NEW YORK (AP) — Supporters of abortion rights are elated, foes of abortion dismayed and angry, but they agree on one consequence of the Supreme Court’s first major abortion ruling since President Donald Trump took office: The upcoming election is crucial to their cause.
Both sides also say Monday’s ruling is not the last word on state-level abortion restrictions. One abortion rights leader evoked the image of playing whack-a-mole as new cases surface.
The Supreme Court, in a 5-4 decision, struck down a Louisiana law seeking to require doctors who perform abortions to have admitting privileges at nearby hospitals. For both sides in the abortion debate, it was viewed as a momentous test of the court’s stance following Trump’s appointments of two conservative justices, Neil Gorsuch and Brett Kavanaugh.
Both justices joined the conservative bloc’s dissent that supported the Louisiana law. But they were outvoted because Chief Justice John Roberts concurred with the court’s four more liberal justices.
The ruling was yet another major decision in which the conservative-leaning court failed to deliver an easy victory to the right in culture war issues during an election year; one ruling protects gay, lesbian and transgender people from discrimination in employment, and the other rejected Trump’s effort to end protections for young immigrants.
Now, anti-abortion leaders say there’s an urgent need to reelect Trump so he can appoint more justices like Gorsuch and Kavanaugh. Abortion rights activists, with equal fervor, say it’s crucial to defeat Trump and end Republican control of the Senate, where the GOP majority has confirmed scores of conservative judges during Trump’s term.

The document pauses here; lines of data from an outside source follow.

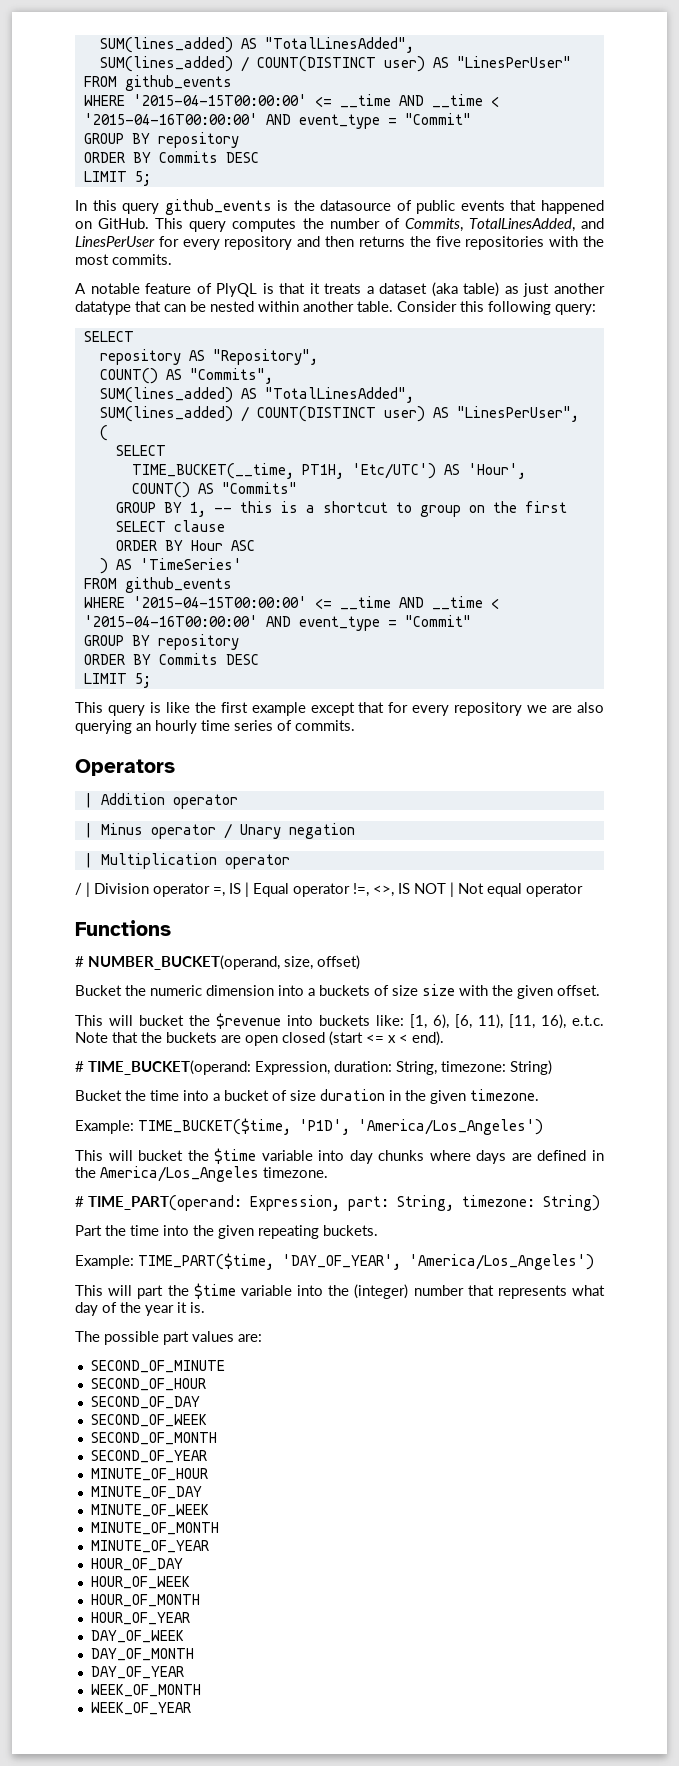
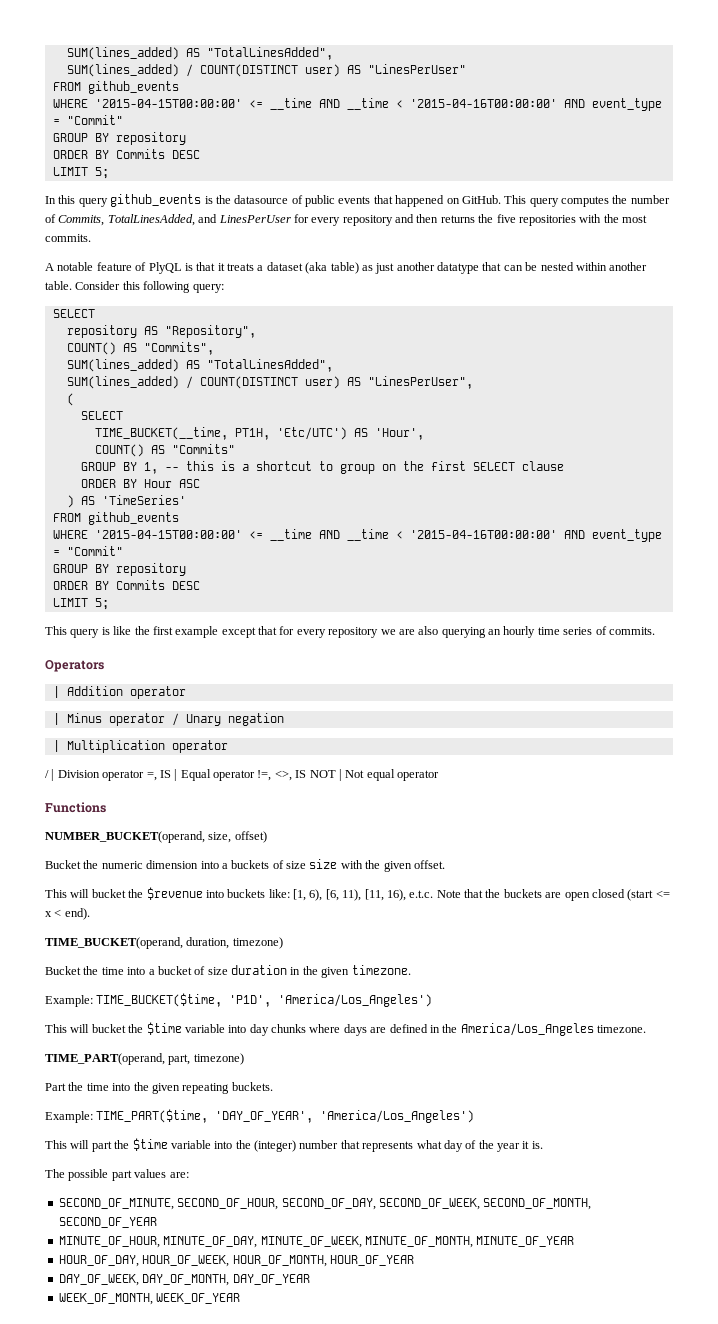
[75,956,84,967] # -> (106, 807) none
[75,1060,552,1075] # TIME_BUCKET(operand: Expression, duration: String, timezone: String) -> [45,937,283,949] TIME_BUCKET(operand, duration, timezone)
[75,1195,600,1211] # TIME_PART(operand: Expression, part: String, timezone: String) -> [45,1053,244,1065] TIME_PART(operand, part, timezone)
[90,1360,225,1373] [90,1378,206,1391] [90,1396,200,1409] [90,1414,207,1427] [90,1432,217,1445] [90,1450,207,1463] [90,1468,208,1481] [90,1486,202,1499] [90,1504,209,1517] [90,1522,219,1535] [90,1540,209,1553] [90,1558,183,1571] [90,1576,190,1589] [90,1594,200,1607] SECOND_OF_MINUTE // SECOND_OF_HOUR // SECOND_OF_DAY // SECOND_OF_WEEK // SECOND_OF_MONTH // SECOND_OF_YEAR // MINUTE_OF_HOUR // MINUTE_OF_DAY // MINUTE_OF_WEEK // MINUTE_OF_MONTH // MINUTE_OF_YEAR // HOUR_OF_DAY // HOUR_OF_WEEK // HOUR_OF_MONTH // -> [58,1198,592,1210] [58,1217,157,1228] [58,1236,575,1248] [58,1255,327,1267] SECOND_OF_MINUTE, SECOND_OF_HOUR, SECOND_OF_DAY, SECOND_OF_WEEK, SECOND_OF_MONTH, SECOND_OF_YEAR // MINUTE_OF_HOUR, MINUTE_OF_DAY, MINUTE_OF_WEEK, MINUTE_OF_MONTH, MINUTE_OF_YEAR // HOUR_OF_DAY, HOUR_OF_WEEK, HOUR_OF_MONTH,
[90,1630,184,1643] [90,1648,194,1661] DAY_OF_WEEK // DAY_OF_MONTH // -> [58,1274,230,1286] DAY_OF_WEEK, DAY_OF_MONTH,
[90,1684,201,1697] WEEK_OF_MONTH // -> [58,1293,153,1305] WEEK_OF_MONTH,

The Louisiana law “was an obvious challenge to our reproductive freedom, and it points to the urgent need to vote for pro-choice candidates from the top of the ballot all the way down,” said Heidi Sieck of #VOTEPROCHOICE, an online advocacy group. “Do this in primaries, do this in runoffs, do this in special elections and do this in the general in November.”
James Bopp Jr., general counsel for National Right to Life, made a similar appeal, from an opposite vantage point.
“This decision demonstrates how difficult it is to drain the D.C. swamp and how important it is that President Trump gets reelected so that he may be able to appoint more pro-life justices,” Bopp said.
The Rev. Frank Pavone, national director of Priests for Life and a member of the Trump campaign’s Catholic voter outreach project, noted that two of the liberal justices — Ruth Bader Ginsberg and Stephen Breyer — are the oldest members of the court.
“Nobody can predict the future, but who’s going to name their replacements when the time comes? That is a question that motivates a lot of voters,” Pavone said.
Anti-abortion activists swiftly made clear that Monday’s ruling would not dissuade them from continuing to push tough abortion restrictions through state legislatures.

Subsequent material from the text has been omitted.